Globally, mental disorders account for 13% of total disease burden. Stigma and limited resources mean few people in low- and middle-income nations receive the help they need. Studies show effectiveness of new ways of closing this treatment gap.
Mental disorders such as anxiety, depression and suicide attempts are a reality for the poor as much as they are for the rich, even though they are often overlooked.
Facts and figures from the WHO’s Mental health atlas 2014 show that suicide rates can be very similar between low- and middle income countries such as Vietnam and high-income countries such as the United Kingdom, with five and six suicides per 100,000 people, respectively. However, few people in the developing world get the mental healthcare they need, and many patients are treated inhumanely or offered treatments that do more harm than good.
Mental disorders account for 13% of the total global burden of disease. Depression is the third leading contributor to this burden, according to 2011 estimates: an estimated 13% of suicides are by people who suffer from depression, and people with depression are 20 times more likely to kill themselves compared to those who are not depressed.
Suicide is a major contributor to the number of deaths across all ages worldwide.
- Nearly 900,000 people take their own lives each year.
- This figure expected to rise to 1.5 million deaths by 2020.
While getting accurate information on suicide is difficult in the global South for reason of political, cultural and religious obstacles, the WHO’s first global report on suicide prevention suggests that 75% of suicides occur in LMICs.
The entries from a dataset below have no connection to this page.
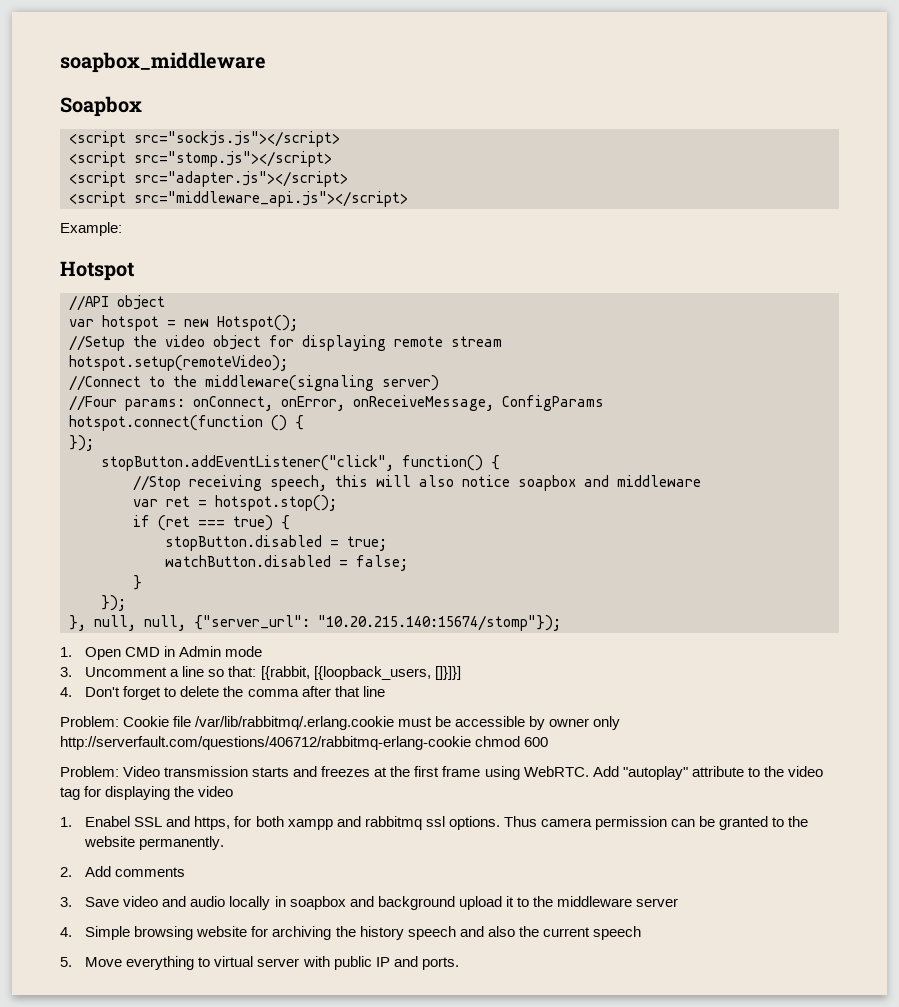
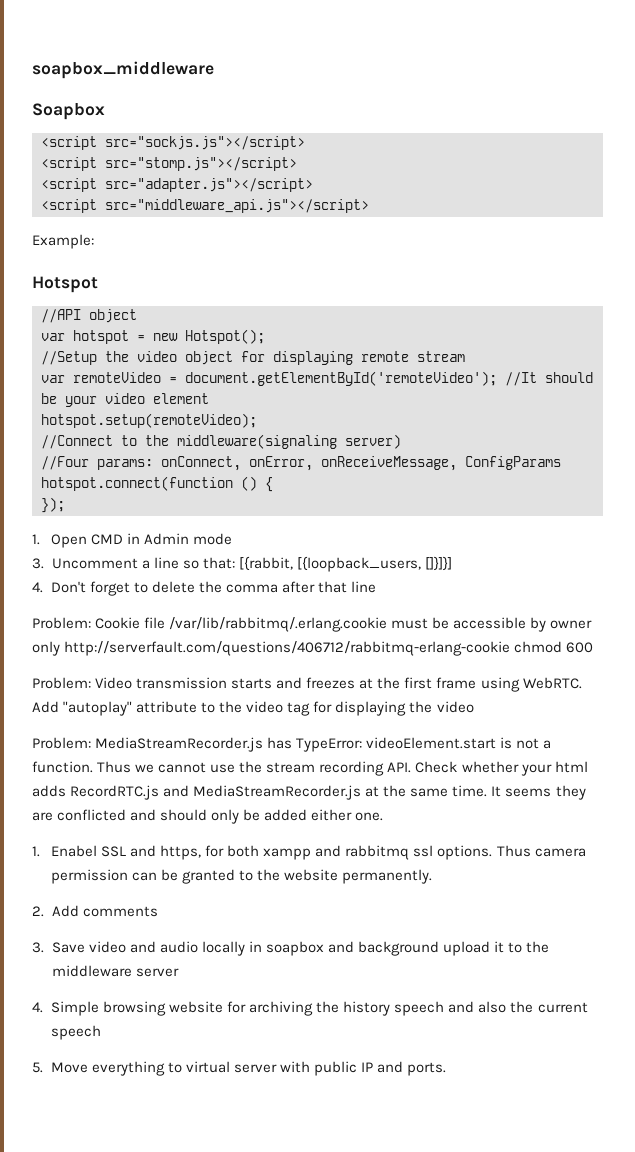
+ var remoteVideo = document.getElementById('remoteVideo'); //It should be your video element
- stopButton.addEventListener("click", function() {
- //Stop receiving speech, this will also notice soapbox and middleware
- var ret = hotspot.stop();
- if (ret === true) {
- stopButton.disabled = true;
- watchButton.disabled = false;
- }
- });
- }, null, null, {"server_url": "10.20.215.140:15674/stomp"});
+ Problem: MediaStreamRecorder.js has TypeError: videoElement.start is not a function. Thus we cannot use the stream recording API. Check whether your html adds RecordRTC.js and MediaStreamRecorder.js at the same time. It seems they are conflicted and should only be added either one.

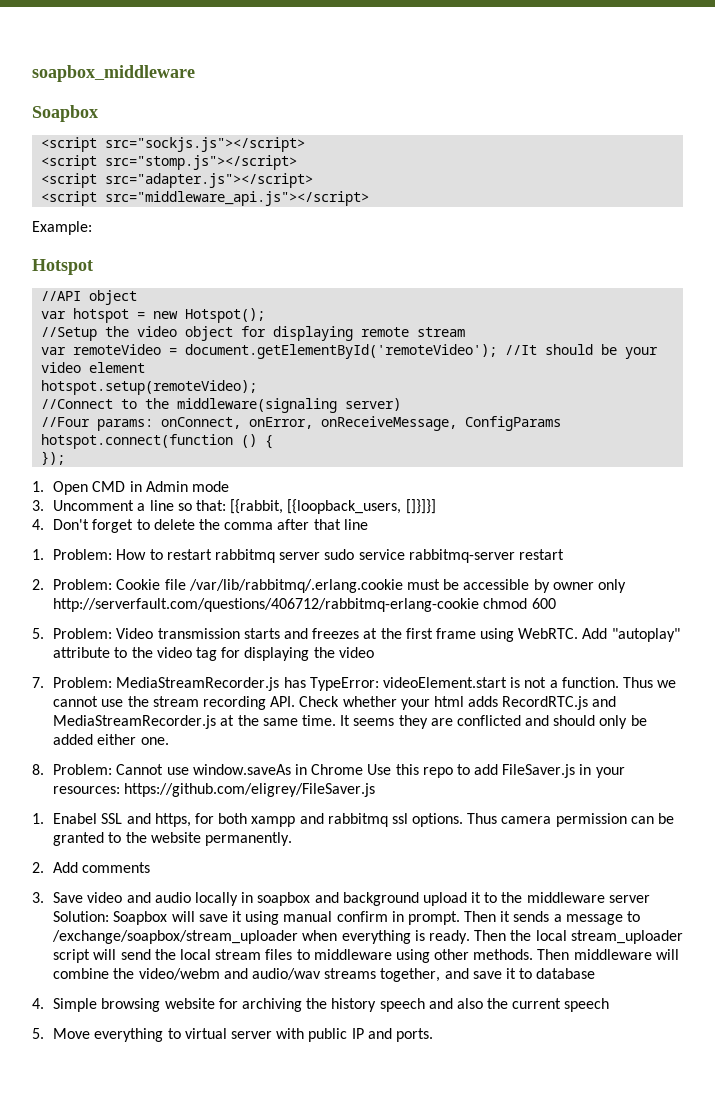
- Problem: Cookie file /var/lib/rabbitmq/.erlang.cookie must be accessible by owner only http://serverfault.com/questions/406712/rabbitmq-erlang-cookie chmod 600
+ 1. Problem: How to restart rabbitmq server sudo service rabbitmq-server restart
+ 2. Problem: Cookie file /var/lib/rabbitmq/.erlang.cookie must be accessible by owner only http://serverfault.com/questions/406712/rabbitmq-erlang-cookie chmod 600
- Problem: Video transmission starts and freezes at the first frame using WebRTC.
+ 5. Problem: Video transmission starts and freezes at the first frame using WebRTC.
- Problem: MediaStreamRecorder.js has TypeError: videoElement.start is not a function.
+ 7. Problem: MediaStreamRecorder.js has TypeError: videoElement.start is not a function.
+ 8. Problem: Cannot use window.saveAs in Chrome Use this repo to add FileSaver.js in your resources: https://github.com/eligrey/FileSaver.js
- 3. Save video and audio locally in soapbox and background upload it to the middleware server
+ 3. Save video and audio locally in soapbox and background upload it to the middleware server Solution: Soapbox will save it using manual confirm in prompt. Then it sends a message to /exchange/soapbox/stream_uploader when everything is ready. Then the local stream_uploader script will send the local stream files to middleware using other methods. Then middleware will combine the video/webm and audio/wav streams together, and save it to database

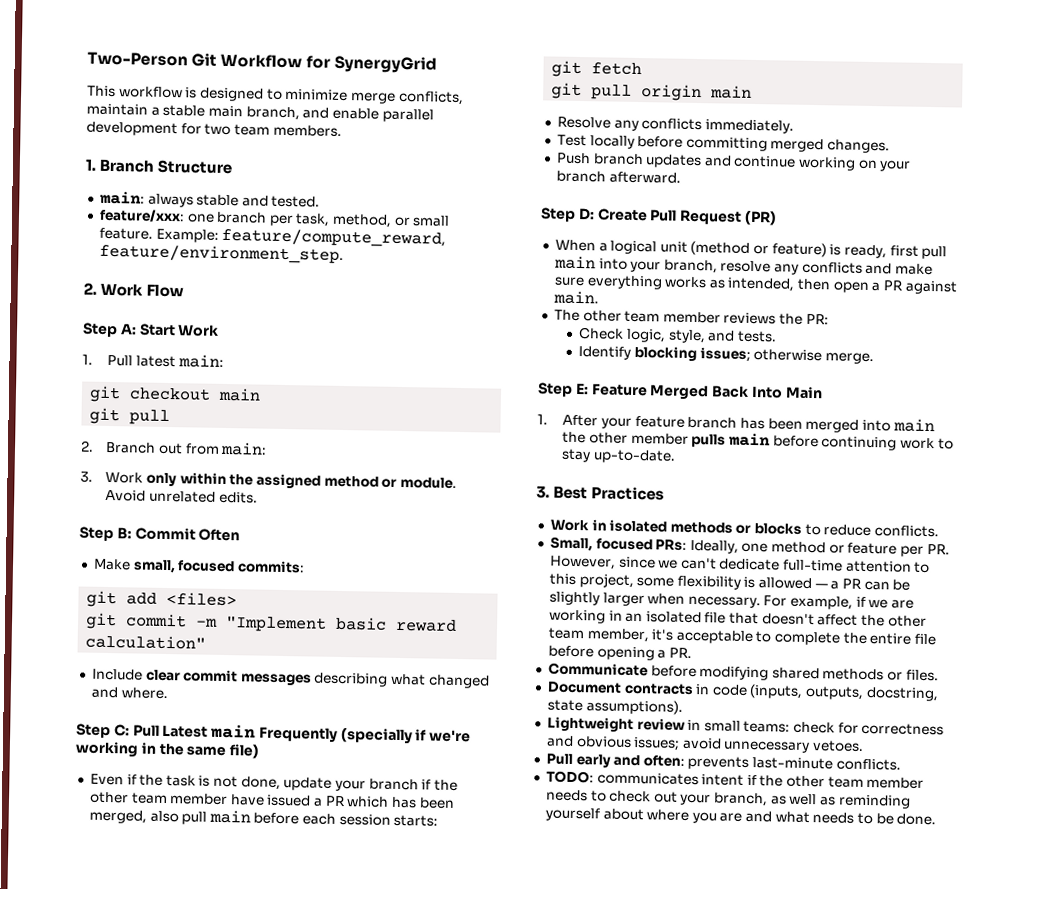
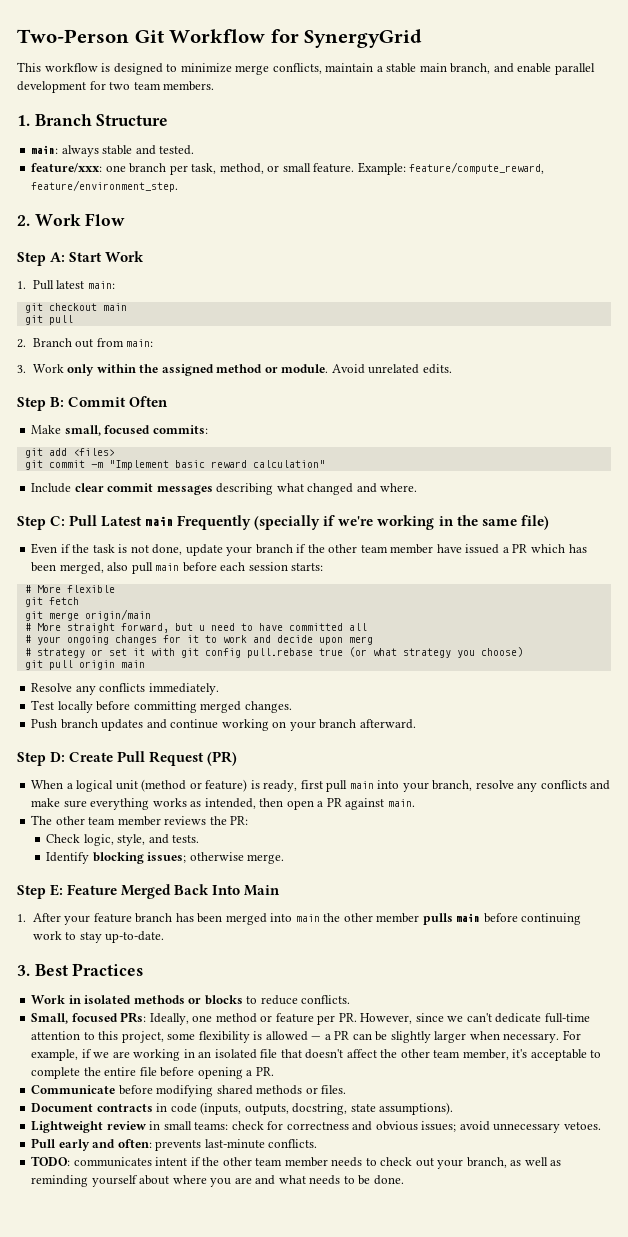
+ # More flexible
+ git merge origin/main
+ # More straight forward, but u need to have committed all
+ # your ongoing changes for it to work and decide upon merg
+ # strategy or set it with git config pull.rebase true (or what strategy you choose)

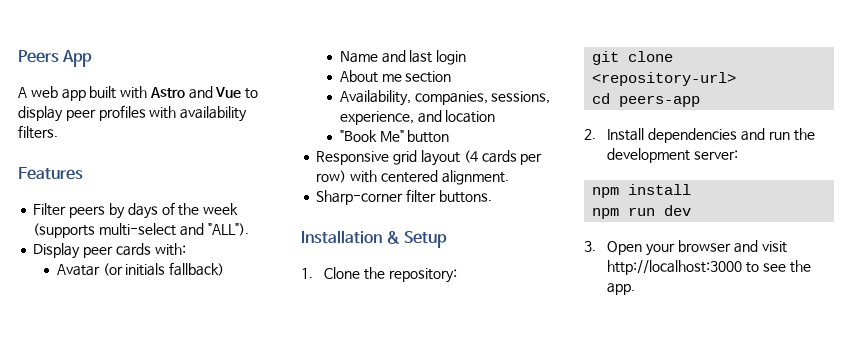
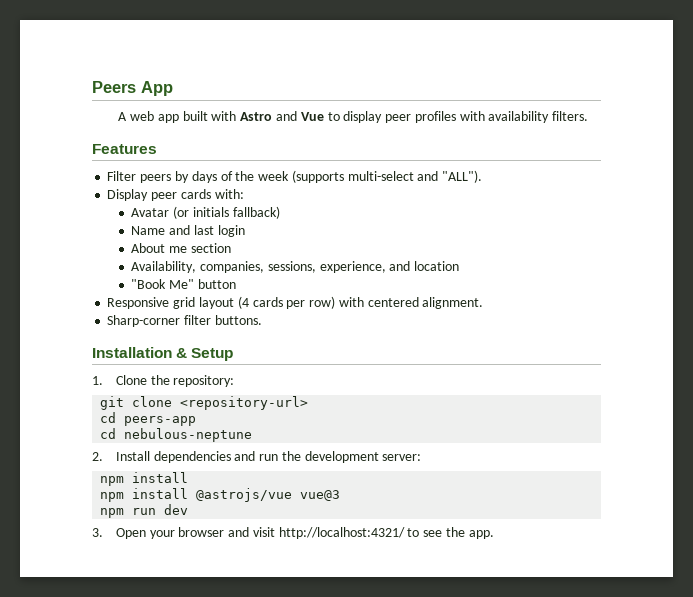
+ cd nebulous-neptune
+ npm install @astrojs/vue vue@3
- 3. Open your browser and visit http://localhost:3000 to see the app.
+ 3. Open your browser and visit http://localhost:4321/ to see the app.

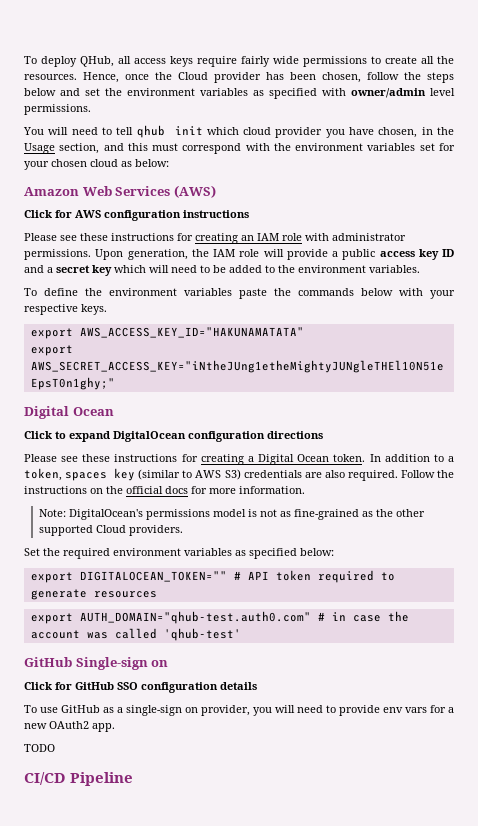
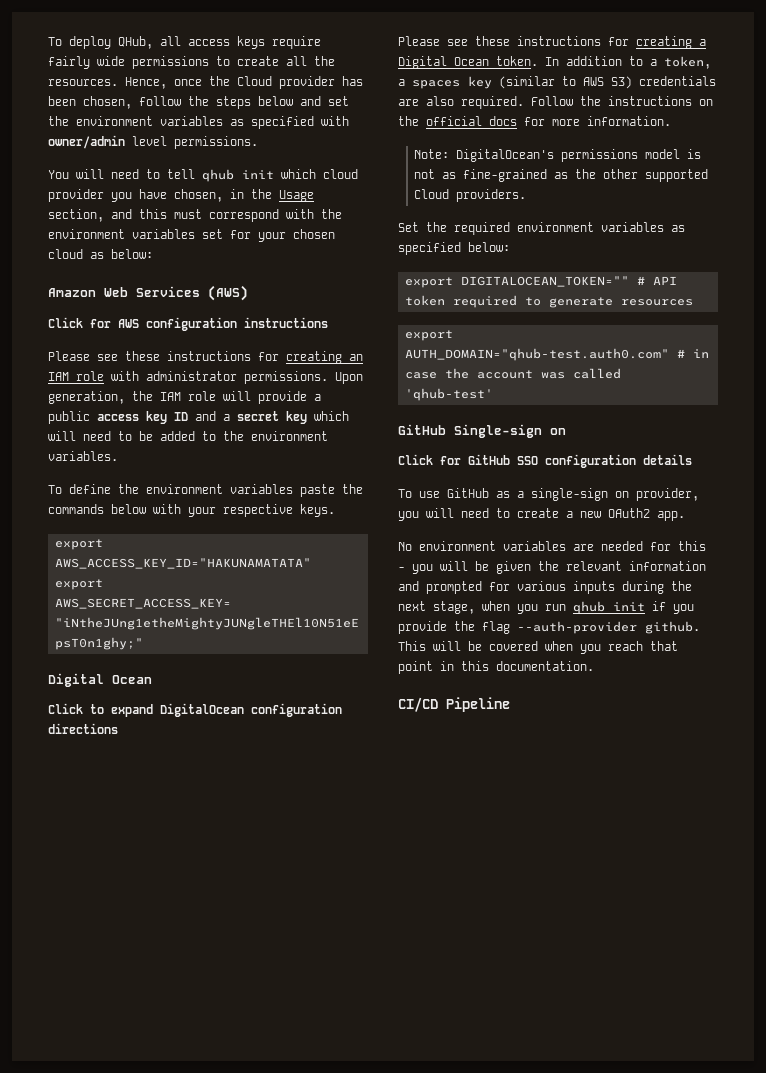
- In addition to a token, spaces key (similar to AWS S3) credentials are also required.
+ In addition to a token, a spaces key (similar to AWS S3) credentials are also required.
- To use GitHub as a single-sign on provider, you will need to provide env vars for a new OAuth2 app.
+ To use GitHub as a single-sign on provider, you will need to create a new OAuth2 app.
- TODO
+ No environment variables are needed for this - you will be given the relevant information and prompted for various inputs during the next stage, when you run qhub init if you provide the flag --auth-provider github. This will be covered when you reach that point in this documentation.

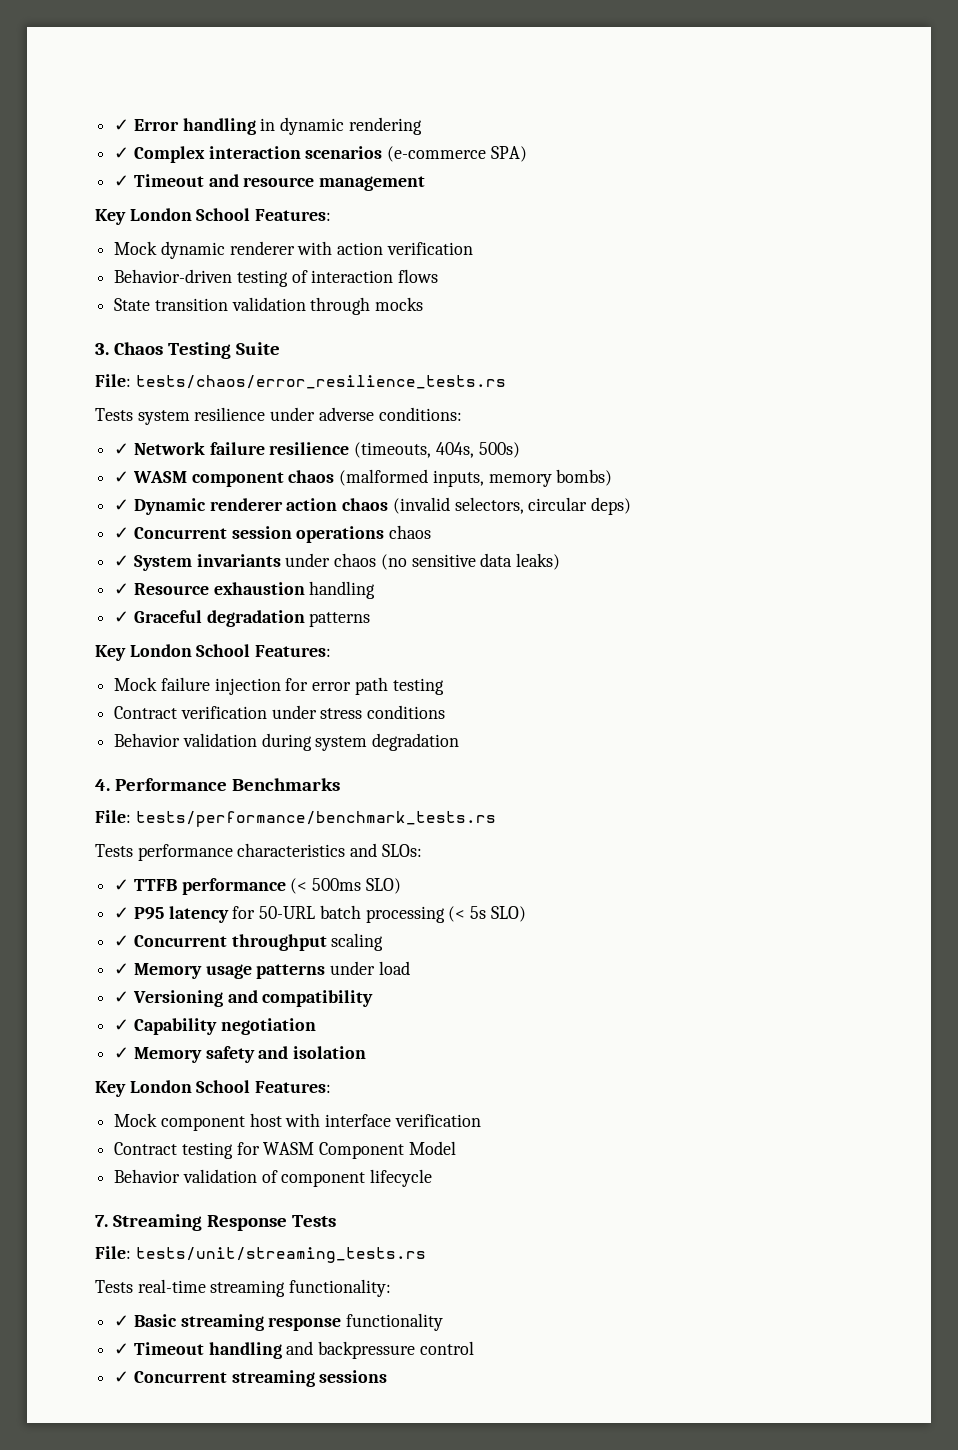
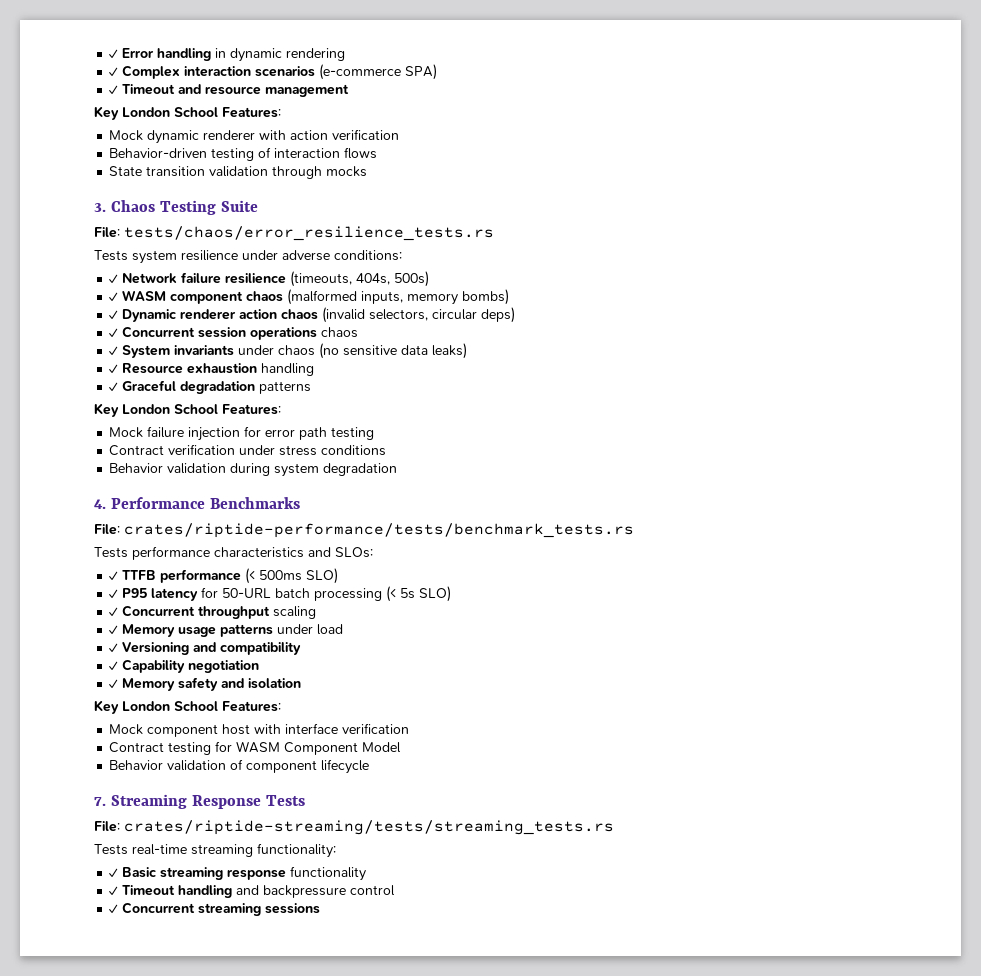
- File: tests/performance/benchmark_tests.rs
+ File: crates/riptide-performance/tests/benchmark_tests.rs
- File: tests/unit/streaming_tests.rs
+ File: crates/riptide-streaming/tests/streaming_tests.rs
The Million Death Study conducted in India shows how massive a problem suicide is in some LMICs: India’s suicide rates are among the highest in the world. The study’s estimates for 2010 show that about 3% of all deaths of those aged 15 or over were due to suicide, and that 40-50% of suicides were by people aged between 15 and 29, with women more affected than men.
Obstacles to treatment
Despite the huge burden of mental illness and proven efficacy of certain treatments in LMICs, only one in five people with severe mental disorders in these countries receives treatment.
Experts call this the ‘treatment gap’.
Treatment for mental disorders has received little policy focus in the developing world. According to the WHO’s Mental health atlas 2014, only 60% of the surveyed 171 countries reported data on or evidence of all of the following:
- A relevant policy or action plan;
- Relevant laws;
- Programmes to promote mental health and prevent mental disorders; and
- Mental health services and dedicated workforce.
The record is poorer when it comes to action plans: only about 15% of countries have a fully implemented plan, 14% have an unimplemented plan and 10% have no plan at all.
Promising practices for transformative change
Promising evidence-based strategies do exist.
Efforts to reduce the mental health treatment gap face many barriers. So innovative strategies are crucial to overcome them. Some programmes have attempted to do this by integrating mental health in primary care services, which makes care for mental illnesses more accessible and affordable. Another approach is to train lay or community health workers to deliver mental health treatments. This gets around the barriers of having enough human resources. Yet another approach is to adapt treatments in a systematic way to tackle stigma and other considerations that relate to the social environment, to address the acceptability barrier.